> [Task to carry out]:
Below are records; reproduce exactly the lines from the one that has "[123,240,168,257] hiểu. ->" through the one that has "(582, 667) none", ends included, and nothing more.

> [Supplied records]:

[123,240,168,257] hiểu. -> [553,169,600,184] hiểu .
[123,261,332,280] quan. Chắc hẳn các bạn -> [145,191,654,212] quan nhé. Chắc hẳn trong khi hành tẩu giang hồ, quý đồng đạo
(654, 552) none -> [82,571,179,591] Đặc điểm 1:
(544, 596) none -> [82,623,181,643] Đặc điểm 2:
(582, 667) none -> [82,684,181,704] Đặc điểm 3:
--
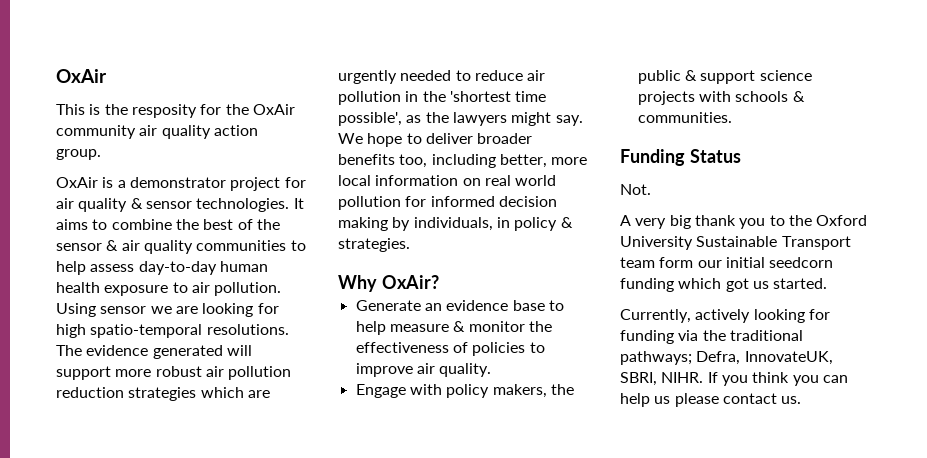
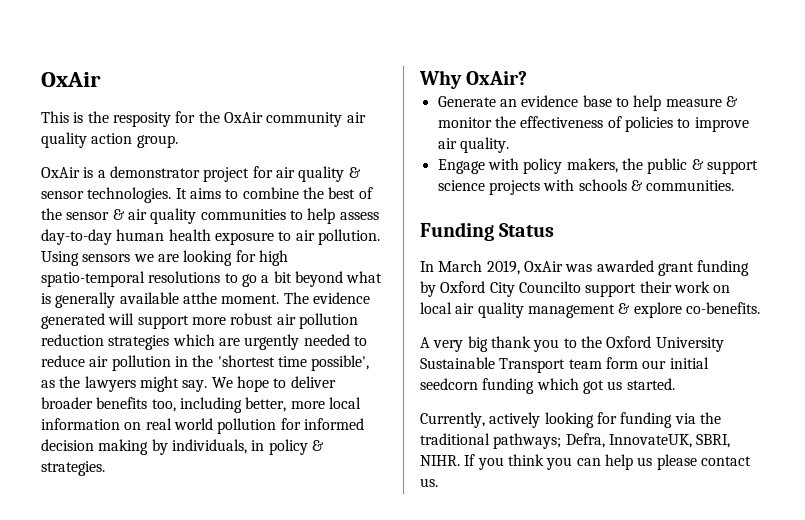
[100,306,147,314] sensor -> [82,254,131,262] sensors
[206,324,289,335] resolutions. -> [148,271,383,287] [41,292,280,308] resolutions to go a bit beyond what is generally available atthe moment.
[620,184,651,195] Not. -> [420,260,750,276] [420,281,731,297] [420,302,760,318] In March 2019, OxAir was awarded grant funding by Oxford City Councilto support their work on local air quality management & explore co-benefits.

> [Your response]:
[123,240,168,257] hiểu. -> [553,169,600,184] hiểu .
[123,261,332,280] quan. Chắc hẳn các bạn -> [145,191,654,212] quan nhé. Chắc hẳn trong khi hành tẩu giang hồ, quý đồng đạo
(654, 552) none -> [82,571,179,591] Đặc điểm 1:
(544, 596) none -> [82,623,181,643] Đặc điểm 2:
(582, 667) none -> [82,684,181,704] Đặc điểm 3:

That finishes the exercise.